I'm surprised that CAD drawings for the ASICs and whatnot didn't escape along with the death of Commodore.  It seems to me they might be just late enough in the game that a series of imports through successive versions of the design software would get you to the point where you could just push it onto an FPGA.  I used to program on a massively parallel system designed to do that kind of thing (the Sarnoff Labs "Princeton Engine" used 1024 processors in a SIMD configuration to emulate a DSP).  You would design your DSP and then push it over onto the PE and run signals through it to see if it did what it was supposed to, so you could do rapid prototyping of DSPs before going to silicon.

On Apr 22, 2010, at 17:27 , Bil Herd wrote:

> Very fitting, the C65 is from the days when CBM resorted to cannibalism internally.
> 
> -----Original Message-----
> From: owner-cbm-hackers@musoftware.de [mailto:owner-cbm-hackers@musoftware.de] On Behalf Of carlopastor@libero.it
> Sent: Thursday, April 22, 2010 3:43 PM
> To: cbm-hackers@musoftware.de
> Subject: R: RE: Commodore 65
> 
> Guys,
> 
> thanks for replies... cannibalism of course but who has C65 board to take 
> pieces? :)
> 
> all the best
> 
> Carlo
> 
>> ----Messaggio originale----
>> Da: bherd@idsbusiness.com
>> Data: 19/04/2010 22.31
>> A: "cbm-hackers@musoftware.de"<cbm-hackers@musoftware.de>, "cbm-hackers@ling.

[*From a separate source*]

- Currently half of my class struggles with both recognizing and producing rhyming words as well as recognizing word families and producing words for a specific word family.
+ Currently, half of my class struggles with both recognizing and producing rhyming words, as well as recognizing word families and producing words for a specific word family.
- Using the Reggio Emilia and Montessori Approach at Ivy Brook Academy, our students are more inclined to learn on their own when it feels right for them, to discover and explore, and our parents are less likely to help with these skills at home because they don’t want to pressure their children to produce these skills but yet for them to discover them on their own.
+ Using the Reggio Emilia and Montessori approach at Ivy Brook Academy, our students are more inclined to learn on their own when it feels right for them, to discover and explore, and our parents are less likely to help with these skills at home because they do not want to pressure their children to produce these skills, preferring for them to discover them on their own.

> gu.se"<cbm-hackers@ling.gu.se>
>> Ogg: RE: Commodore 65
>> 
>> Were C65 chips ever available outside of a few units from the CBM Labs?  
> Where do people get spares like VIC these days?
>> Bil
>> 
>> -----Original Message-----
>> From: owner-cbm-hackers@musoftware.de [mailto:owner-cbm-hackers@musoftware.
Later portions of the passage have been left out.